> REQUIRED ACTION
All entries should be copied exactly; the pictures stay out.

(Content revision data)
>>>>>

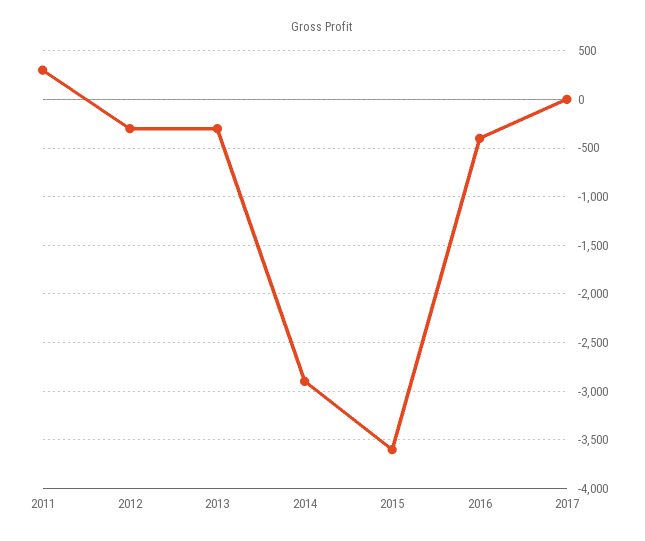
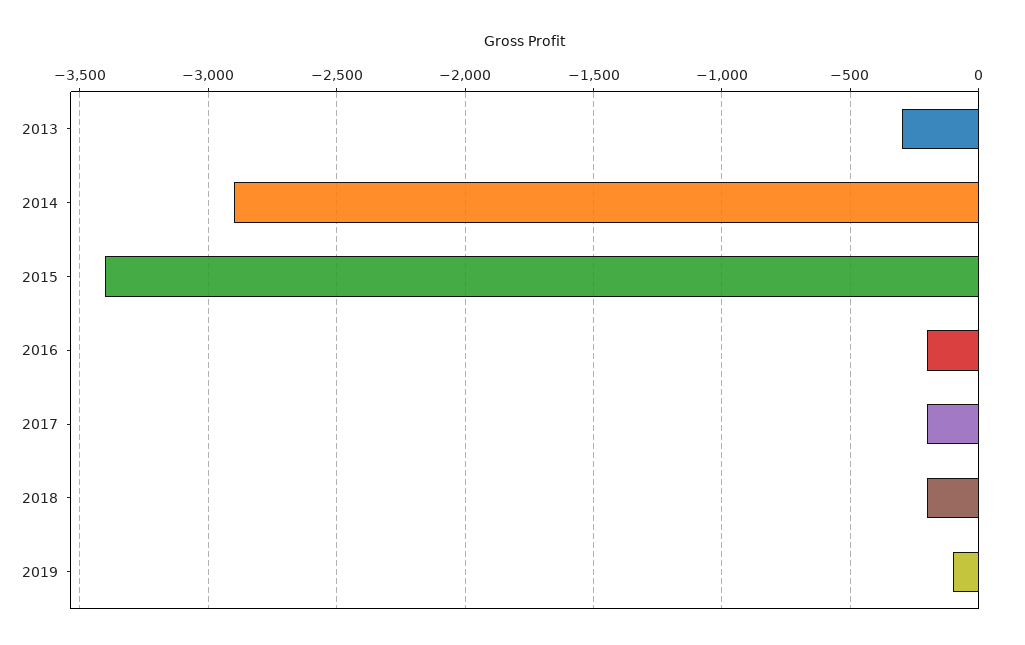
2011: 300 -> none
2012: -300 -> none
2015: -3600 -> -3400
2016: -400 -> -200
2017: 0 -> -200
2018: none -> -200
2019: none -> -100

<<<<<

> RESPONSE AREA
2011: 300 -> none
2012: -300 -> none
2015: -3600 -> -3400
2016: -400 -> -200
2017: 0 -> -200
2018: none -> -200
2019: none -> -100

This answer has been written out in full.